İhracatçılar, Merkez Bankası'nın günlük döviz alımlarını artırmasını döviz rezervlerini yükseltmesini, faizleri bir miktar daha düşürmesini talep ediyor; fakat paradigma konusunu tartışmaktan kaçınıyor. Faizler düşer, döviz alımları artar ise hem döviz rezervlerinin hem de döviz kurunun artacağını varsaıyyor.
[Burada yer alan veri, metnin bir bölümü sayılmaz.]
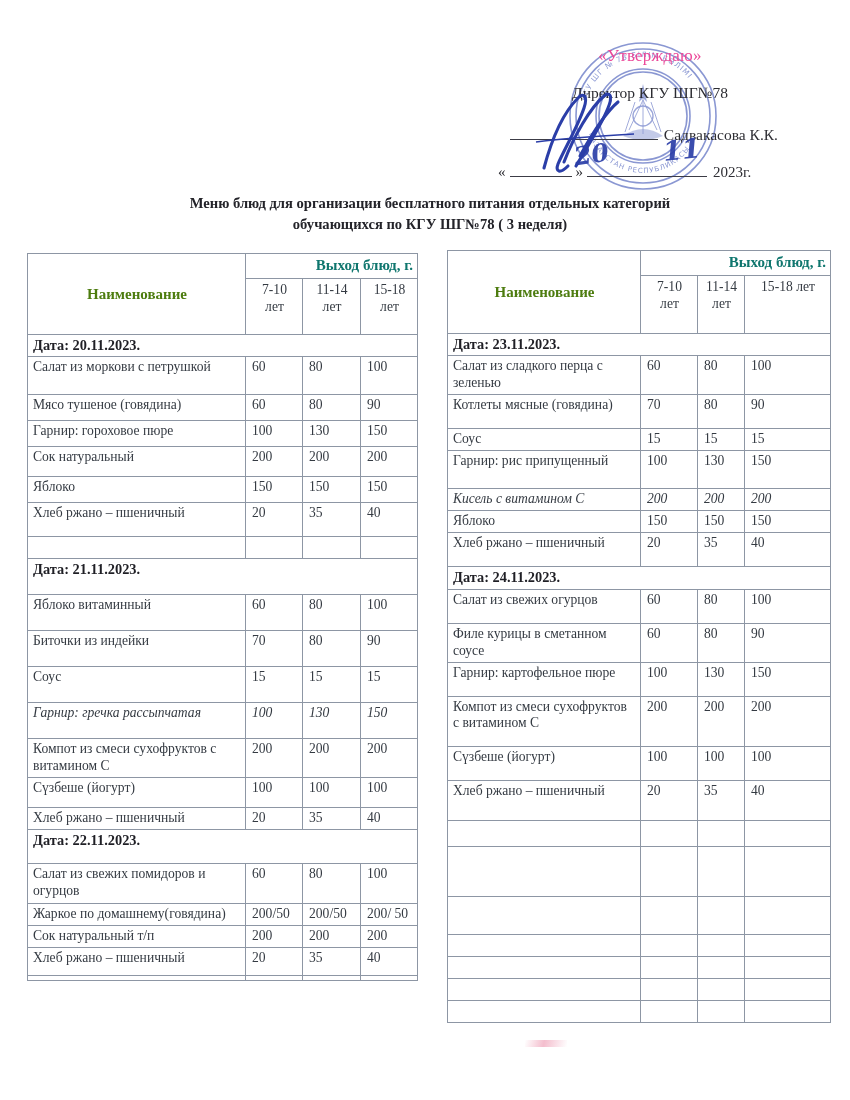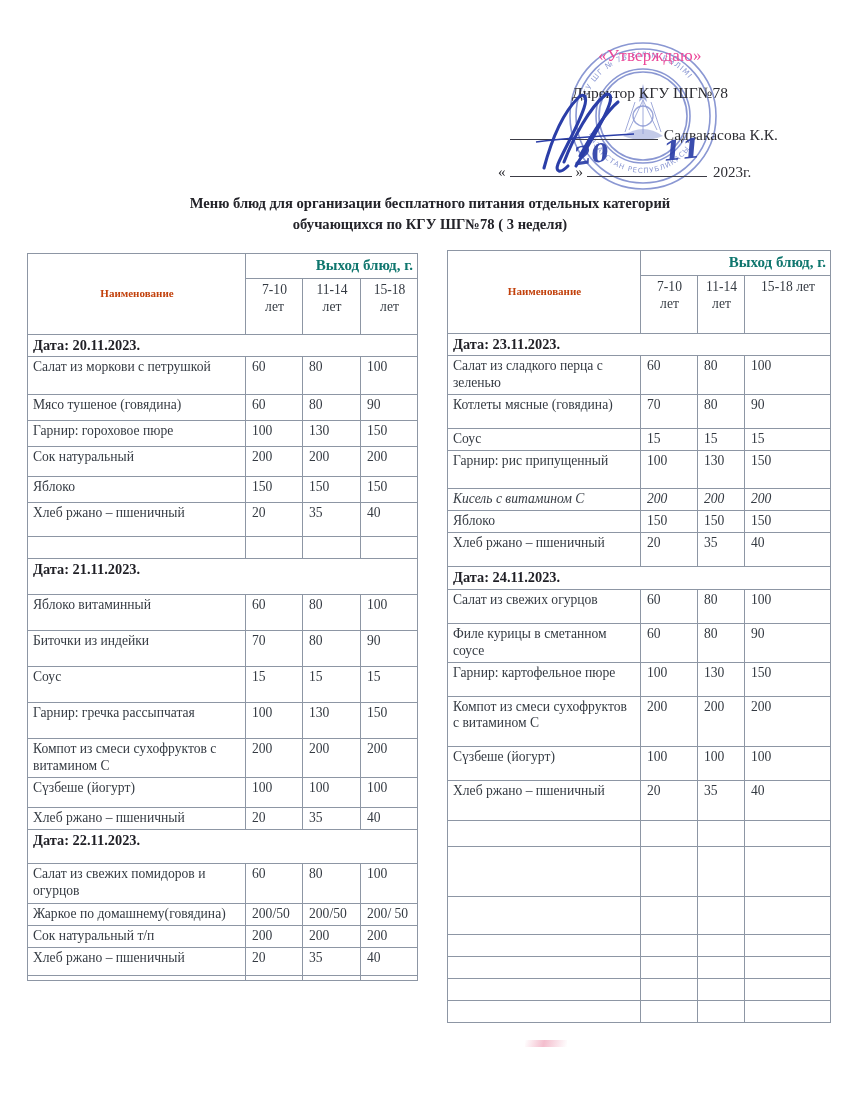--- a/index.html
+++ b/index.html
@@ -121,22 +121,22 @@
     padding: 2px 4px 2px 5px;
     vertical-align: top;
     font-weight: normal;
     line-height: 1.24;
     overflow: hidden;
   }
   .menu-table .hdr-name {
     text-align: center;
     vertical-align: middle;
     font-weight: bold;
-    font-size: 11px;
-    color: #c2410c;
+    font-size: 15px;
+    color: #4d7c0f;
   }
   .menu-table .hdr-span {
     text-align: right;
     vertical-align: middle;
     font-weight: bold;
     font-size: 15px;
     color: #0f766e;
     padding-bottom: 3px;
   }
   .menu-table .hdr-age {
@@ -305,21 +305,21 @@
         <td class="num">70</td>
         <td class="num">80</td>
         <td class="num">90</td>
       </tr>
       <tr style="height: 36px;">
         <td>Соус</td>
         <td class="num">15</td>
         <td class="num">15</td>
         <td class="num">15</td>
       </tr>
-      <tr style="height: 36px;">
+      <tr style="height: 36px; font-style: italic;">
         <td>Гарнир: гречка рассыпчатая</td>
         <td class="num">100</td>
         <td class="num">130</td>
         <td class="num">150</td>
       </tr>
       <tr style="height: 26px;">
         <td>Компот из смеси сухофруктов с витамином С</td>
         <td class="num">200</td>
         <td class="num">200</td>
         <td class="num">200</td>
Böyle bir durumun paradigma değişikliği gerektirmediğini ve muhataplarının Merkez Bankası olduğunu sanıyor ve kendilerini aldatmaktan öte bir şey yapmıyorlar... Eğer bir şekilde Türk Lirası'nın aşırı değerliliği ortadan kalkar, döviz kuru yükselir ise enflasyon ve faiz beklentilerinin de olumsuzlaşması kaçınılmazdır. Bu nedenle gerek siyasi irade, gerekse mali sektör ve dış kreditörler paradigmayı tartışmaktan kaçmakla bildiğini okumayı sürdürmektedir. Merkez Bankası, ancak enflasyon ve faiz beklentilerini bozacak bir durum olmadığı sürece döviz alabilir, faizleri düşürebilir ve rezervlerini artırmaya çalışabilir; eğer enflasyon ve faiz beklentilerinde bir bozulma söz konusu olmaya başlar ise döviz alımlarını durdurup, satışa geçebliir veya rezervlerini mali sistemin kullanımına açabilir. Bu gerçekleri bile bile paradigma değişikliği için siyasi irade ile görüşmek ve onları değişikliğe zorlamak yerine Merkez Bankası ile uğraşarak topu taca atmaktır, temsil ettiği kesimleri aldatmaktır.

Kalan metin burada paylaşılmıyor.